はじめに
carolという、DenoとHTMLを使ってGUIアプリを作るためのモジュールを作成しました。
この記事では、その紹介も兼ねてcarolを使ったGUIアプリの作成方法について解説します。
前提条件
以下の環境で動作確認しています。
- Deno v1.0.3
- Google Chrome v83.0.4103.61
carolはUIを提供するために、ローカルにインストールされたGoogle Chromeを使用します。
そのため、事前にChromeをインストールしておく必要があります。
Hello World!
まず、以下のようなスクリプトを用意します。
import { launch } from "https://deno.land/x/carol@v0.0.6/mod.ts";
import { dirname, join } from "https://deno.land/std@0.54.0/path/mod.ts";
const app = await launch({
title: "Hello Deno!",
width: 480,
height: 320,
});
// Chromeが終了したらDenoのプロセスも終了させる
app.onExit().then(() => Deno.exit(0));
// Chrome側に関数を公開する
await app.exposeFunction("greet", (name: string) => `Hello, ${name}!`);
const folder = join(dirname(new URL(import.meta.url).pathname), "public");
app.serveFolder(folder); // "./public"ディレクトリ配下からファイルを配信する
await app.load("index.html"); // "./public/index.html"を読み込む
次に、上記のmod.ts
と同一ディレクトリにpublicディレクトリを作成し、その中にChromeから読み込むHTMLとJSファイルを用意します。
<html>
<head>
<meta charset="utf-8" />
</head>
<body>
<h2>Hello, Deno!</h2>
<script src="/index.js" type="module">
</script>
</body>
</html>
(async () => {
window.alert(await window.greet("Deno"));
})();
この時点で以下のようなディレクトリ構造になっている想定です。
/
├── mod.ts
└── public
├── index.html
└── index.js
それでは、mod.ts
を実行してみます。
$ deno run --allow-env --allow-net --allow-read --allow-write --allow-run ./mod.ts
以下のように表示されれば成功です。
解説
先程のmod.ts
の内容について解説します。
launch()
launch
関数を実行すると、Chromeが起動します。
width
及びheight
プロパティでWindowの横幅と縦幅を指定できます。
import { launch } from "https://deno.land/x/carol@v0.0.6/mod.ts";
const app = await launch({
title: "Hello Deno!",
width: 480,
height: 320,
});
また、args
プロパティを指定することで、Chromeを起動する際のコマンドライン引数をカスタマイズできます。
例) Chromeをヘッドレスモードで起動する
const app = await launch({ args: ["--headless"] });
app.onExit()
// Chromeが終了したらDenoのプロセスも終了させる
app.onExit().then(() => Deno.exit(0));
app.onExit
はPromise
を返却します。
このPromise
はChromeが終了した際にresolve
されます。
上記コードでは、Chromeの終了に合わせてDenoのプロセスも終了させています。
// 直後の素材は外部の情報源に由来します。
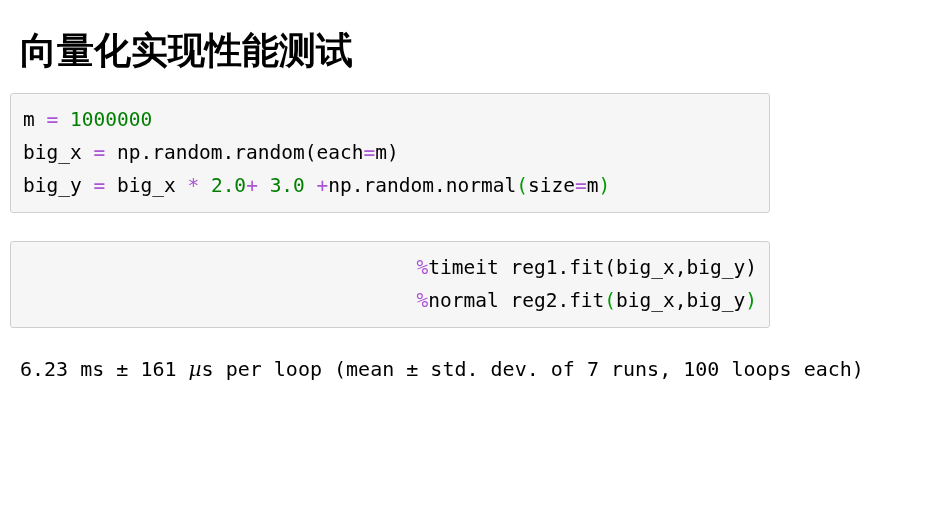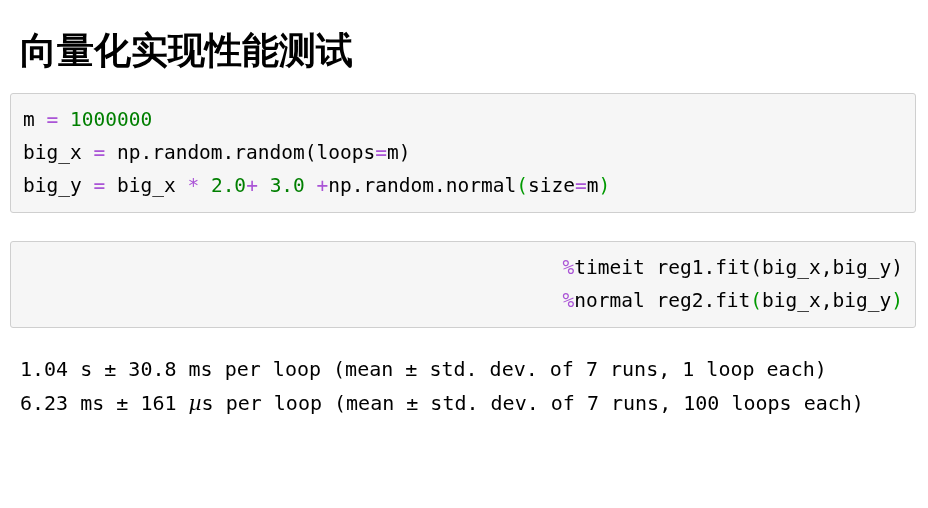--- a/index.html
+++ b/index.html
@@ -39,7 +39,7 @@
   .code-cell {
     position: absolute;
     left: 10px;
-    width: 906px;
+    width: 760px;
     box-sizing: border-box;
     background: #f6f6f6;
     border: 1px solid #cfcfcf;

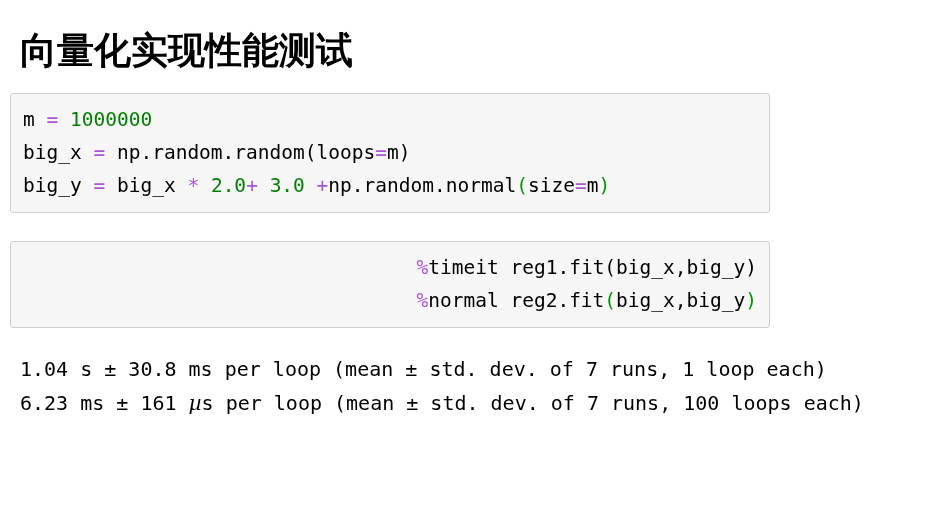--- a/index.html
+++ b/index.html
@@ -97,7 +97,7 @@
   <h1 class="page-title">向量化实现性能测试</h1>
 
   <div class="code-cell code-cell--input1"><span class="code-line"><span class="tok-plain">m </span><span class="tok-op">=</span><span class="tok-plain"> </span><span class="tok-num">1000000</span>
-</span><span class="code-line"><span class="tok-plain">big_x </span><span class="tok-op">=</span><span class="tok-plain"> np.random.random(loops</span><span class="tok-op">=</span><span class="tok-plain">m)</span>
+</span><span class="code-line"><span class="tok-plain">big_x </span><span class="tok-op">=</span><span class="tok-plain"> np.random.random(each</span><span class="tok-op">=</span><span class="tok-plain">m)</span>
 </span><span class="code-line"><span class="tok-plain">big_y </span><span class="tok-op">=</span><span class="tok-plain"> big_x </span><span class="tok-op">*</span><span class="tok-plain"> </span><span class="tok-num">2.0</span><span class="tok-op">+</span><span class="tok-plain"> </span><span class="tok-num">3.0</span><span class="tok-plain"> </span><span class="tok-op">+</span><span class="tok-plain">np.random.normal</span><span class="tok-grn">(</span><span class="tok-plain">size</span><span class="tok-op">=</span><span class="tok-plain">m</span><span class="tok-grn">)</span></span></div>
 
   <div class="code-cell code-cell--input2"><span class="code-line"><span class="tok-magic">%</span><span class="tok-plain">timeit reg1.fit(big_x,big_y)</span>

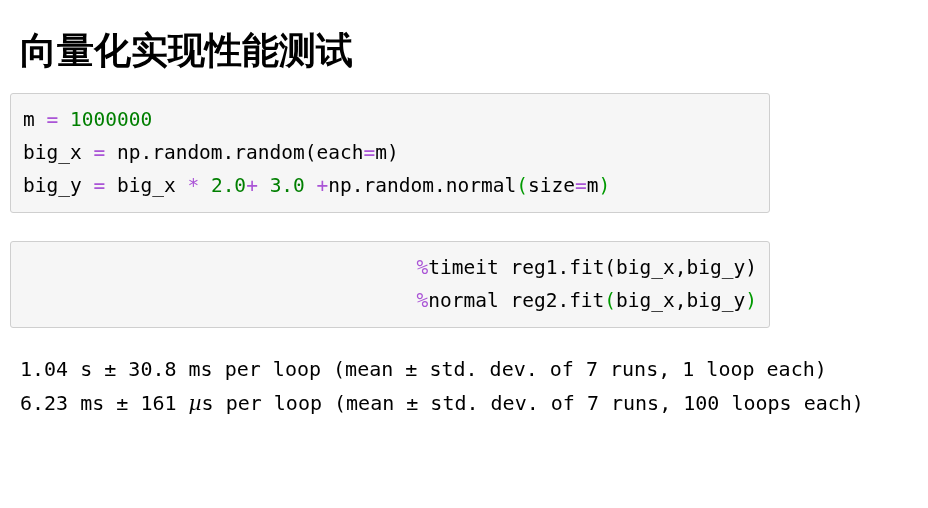--- a/index.html
+++ b/index.html
@@ -103,7 +103,7 @@
   <div class="code-cell code-cell--input2"><span class="code-line"><span class="tok-magic">%</span><span class="tok-plain">timeit reg1.fit(big_x,big_y)</span>
 </span><span class="code-line"><span class="tok-magic">%</span><span class="tok-plain">normal reg2.fit</span><span class="tok-grn">(</span><span class="tok-plain">big_x,big_y</span><span class="tok-grn">)</span></span></div>
 
-  <div class="output-block"><span class="output-line">1.04 s ± 30.8 ms per loop (mean ± std. dev. of 7 runs, 1 loop each)</span><span class="output-line">6.23 ms ± 161 <span class="mu">µ</span>s per loop (mean ± std. dev. of 7 runs, 100 loops each)</span></div>
+  <div class="output-block"><span class="output-line">6.23 ms ± 161 <span class="mu">µ</span>s per loop (mean ± std. dev. of 7 runs, 100 loops each)</span></div>
 
 </div>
app.exposeFunction(name, fn)
// Chrome側に関数を公開する
await app.exposeFunction("greet", (name: string) => `Hello, ${name}!`);
app.exposeFunction()
を使うと、DenoからChromeへ関数を公開できます。
第1引数はChrome側から参照する際の関数名、第2引数で公開する関数の処理を記述します。
公開した関数はwindow
オブジェクト経由で使用することができます。
例えば、上記コードの場合、window
オブジェクトにgreet
関数が追加されます。
// 以下はブラウザ上で実行されるJavaScriptコードの想定
(async () => {
const result = await window.greet("Deno"); // Promiseが解決されると、関数の戻り値が取得できます。
window.alert(result); // Hello, Deno!
})();
app.load()
ChromeにHTMLをロードさせる際に使います。
例えば、以下の例では、app.serveFolder()
と組み合わせて、public/index.html
をChromeに読み込むように指示しています。
const folder = join(dirname(new URL(import.meta.url).pathname), "public");
app.serveFolder(folder); // "./public"ディレクトリ配下からファイルを配信する
await app.load("index.html"); // "./public/index.html"を読み込む
また、以下のようにURLを直接指定することも可能です。
await app.load("https://www.google.co.jp/"); // ChromeにGoogleのトップページを読み込ませる
終わりに
DenoとHTMLを使ってGUIアプリを作る方法について解説しました。
興味があれば、是非使ってみてください。
また、Denoには他にもdeno_webviewというGUIライブラリがあるので、そちらもおすすめです。